Lottie pushed it away. "Be still." Pulling a hanky from her skirt pocket, she tried to mop up the blood so she could see the wound. "Help is on the way." Starting to panic, she looked around, hoping she was right.

Down the street, the mustachioed leader tied a kerchief around the leg of the other wounded ranger, while the fourth ranger lashed the prisoner to one of the legs of the water tower. The sheriff bent over the would-be rescuers. Both lay motionless in the dirt.

Where was the doctor?

The young ranger groaned. "Why is . . . everything so . . . blurry . . ."

"A bullet grazed your head. You should be fine."

"The others . . ." Breath hissed through clenched teeth as he shoved the hanky away and struggled up onto one elbow. "Have to . . . go . . ."
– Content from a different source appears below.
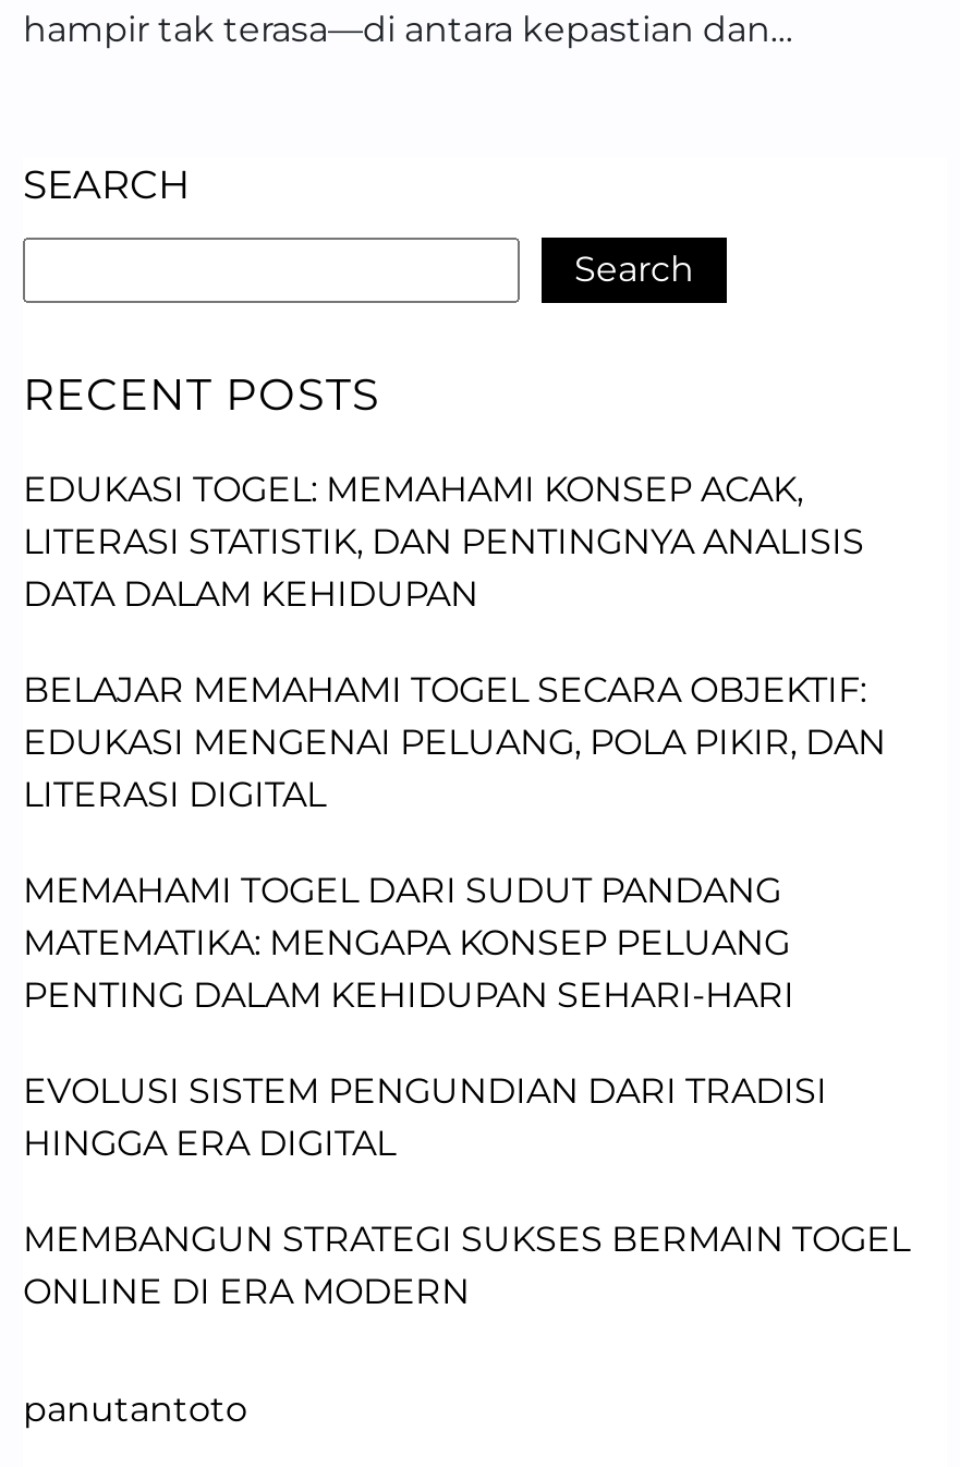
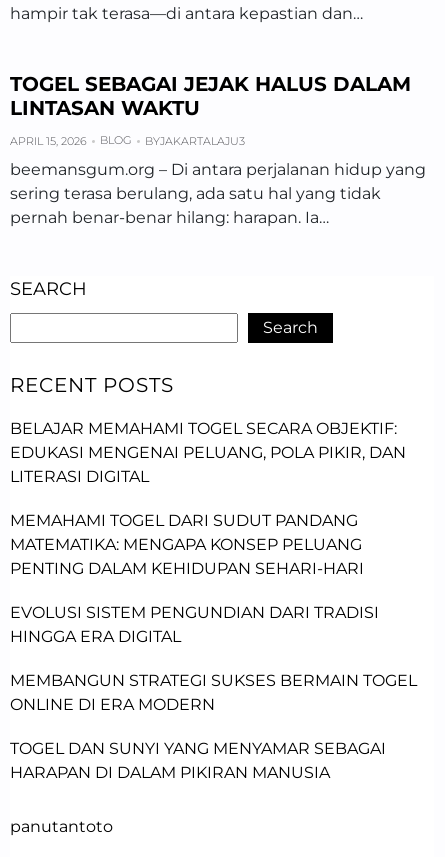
none -> [10,72,426,227] TOGEL SEBAGAI JEJAK HALUS DALAM | LINTASAN WAKTU | APRIL 15, 2026 | BLOG | BYJAKARTALAJU3 | beemansgum.org – Di antara perjalanan hidup yang | sering terasa berulang, ada satu hal yang tidak | pernah benar-benar hilang: harapan. Ia…
moved [23,161,694,421] -> [10,278,318,397]: SEARCH | Search | RECENT POSTS
[23,469,864,615] EDUKASI TOGEL: MEMAHAMI KONSEP ACAK, | LITERASI STATISTIK, DAN PENTINGNYA ANALISIS | DATA DALAM KEHIDUPAN -> none
none -> [10,739,386,782] TOGEL DAN SUNYI YANG MENYAMAR SEBAGAI | HARAPAN DI DALAM PIKIRAN MANUSIA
"No, you don't." She put a staying hand on his shoulder. "They're fine. The shooting has stopped. It's over."

For a moment, he looked around, his gaze unfocused until it settled on her. He looked startled to see her. "Who . . . are you?"

"Lottie. Now lie back until the doctor comes."

His eyes were blue. The bluest she had ever seen. Not as light-colored as a robin's egg or as dark as hill country bluebonnets. More like the glowing blue of a candle flame near the wick where the fire burns hottest. And like all flames, they drew the eye. Only when she heard motion behind her could Lottie look away.

"Make room!"

Lottie stumbled to her feet as the old ranger shoved in beside her. "Ty, can you hear me, son?"

Before he got an answer, Doc Helms and Sheriff Dodson rushed up. Several onlookers crowded behind them, brave now that the shooting had stopped. Lottie found herself pushed back until she lost sight of the young ranger beneath the growing crowd.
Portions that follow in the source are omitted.